◆ Work instruction ◆
Beneath this line is the data. Output exactly the lines from the line with "Core Platform Value" to the line with "3. Public Sale", both ends included, and nothing more.

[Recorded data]
******************************
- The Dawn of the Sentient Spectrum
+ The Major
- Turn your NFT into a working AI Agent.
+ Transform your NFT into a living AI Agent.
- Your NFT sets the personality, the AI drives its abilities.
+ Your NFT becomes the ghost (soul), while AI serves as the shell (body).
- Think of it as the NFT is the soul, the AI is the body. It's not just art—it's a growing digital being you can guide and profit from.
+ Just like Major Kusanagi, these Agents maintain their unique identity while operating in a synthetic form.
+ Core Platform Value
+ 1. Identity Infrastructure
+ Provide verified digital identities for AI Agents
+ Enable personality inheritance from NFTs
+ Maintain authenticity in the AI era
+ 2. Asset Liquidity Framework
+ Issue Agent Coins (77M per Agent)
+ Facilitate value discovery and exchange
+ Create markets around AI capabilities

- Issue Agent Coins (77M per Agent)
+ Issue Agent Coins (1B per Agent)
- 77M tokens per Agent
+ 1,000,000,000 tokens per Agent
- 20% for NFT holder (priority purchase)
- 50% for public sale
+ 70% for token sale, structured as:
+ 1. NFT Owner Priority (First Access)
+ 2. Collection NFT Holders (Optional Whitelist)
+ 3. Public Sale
******************************
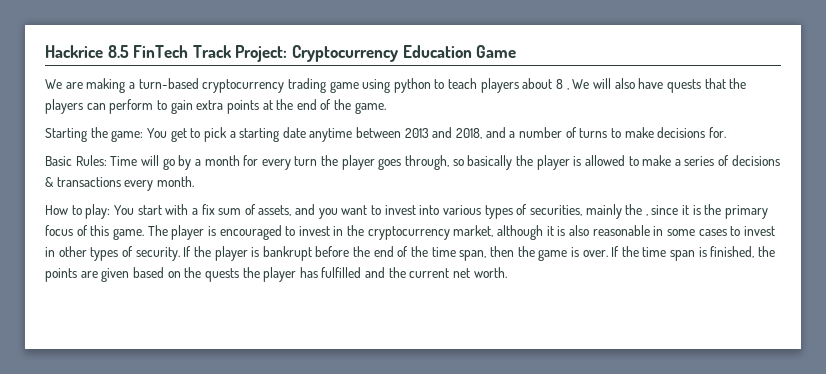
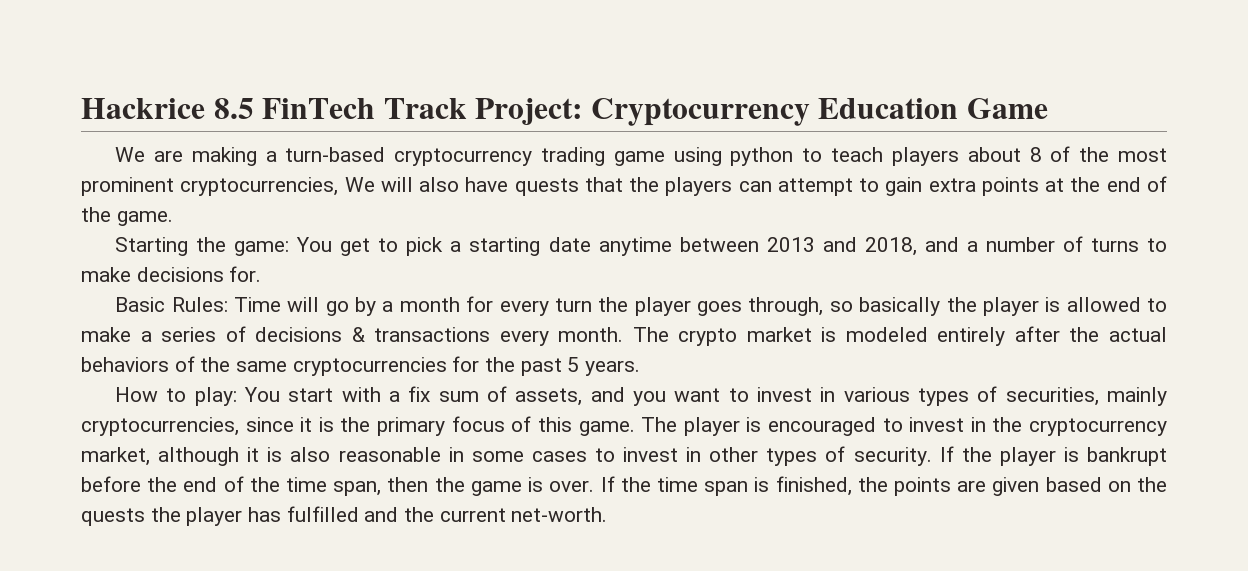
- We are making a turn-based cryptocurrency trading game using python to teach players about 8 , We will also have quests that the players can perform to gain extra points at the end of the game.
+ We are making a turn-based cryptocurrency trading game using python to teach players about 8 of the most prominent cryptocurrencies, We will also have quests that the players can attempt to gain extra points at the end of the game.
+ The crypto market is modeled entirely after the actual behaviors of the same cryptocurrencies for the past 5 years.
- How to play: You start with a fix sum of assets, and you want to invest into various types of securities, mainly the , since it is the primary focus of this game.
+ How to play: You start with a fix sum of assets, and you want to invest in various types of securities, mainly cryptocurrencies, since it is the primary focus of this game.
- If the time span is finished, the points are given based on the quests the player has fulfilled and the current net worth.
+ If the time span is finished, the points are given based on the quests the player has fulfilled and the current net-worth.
******************************
◆ Your solution ◆
+ Core Platform Value
+ 1. Identity Infrastructure
+ Provide verified digital identities for AI Agents
+ Enable personality inheritance from NFTs
+ Maintain authenticity in the AI era
+ 2. Asset Liquidity Framework
+ Issue Agent Coins (77M per Agent)
+ Facilitate value discovery and exchange
+ Create markets around AI capabilities

- Issue Agent Coins (77M per Agent)
+ Issue Agent Coins (1B per Agent)
- 77M tokens per Agent
+ 1,000,000,000 tokens per Agent
- 20% for NFT holder (priority purchase)
- 50% for public sale
+ 70% for token sale, structured as:
+ 1. NFT Owner Priority (First Access)
+ 2. Collection NFT Holders (Optional Whitelist)
+ 3. Public Sale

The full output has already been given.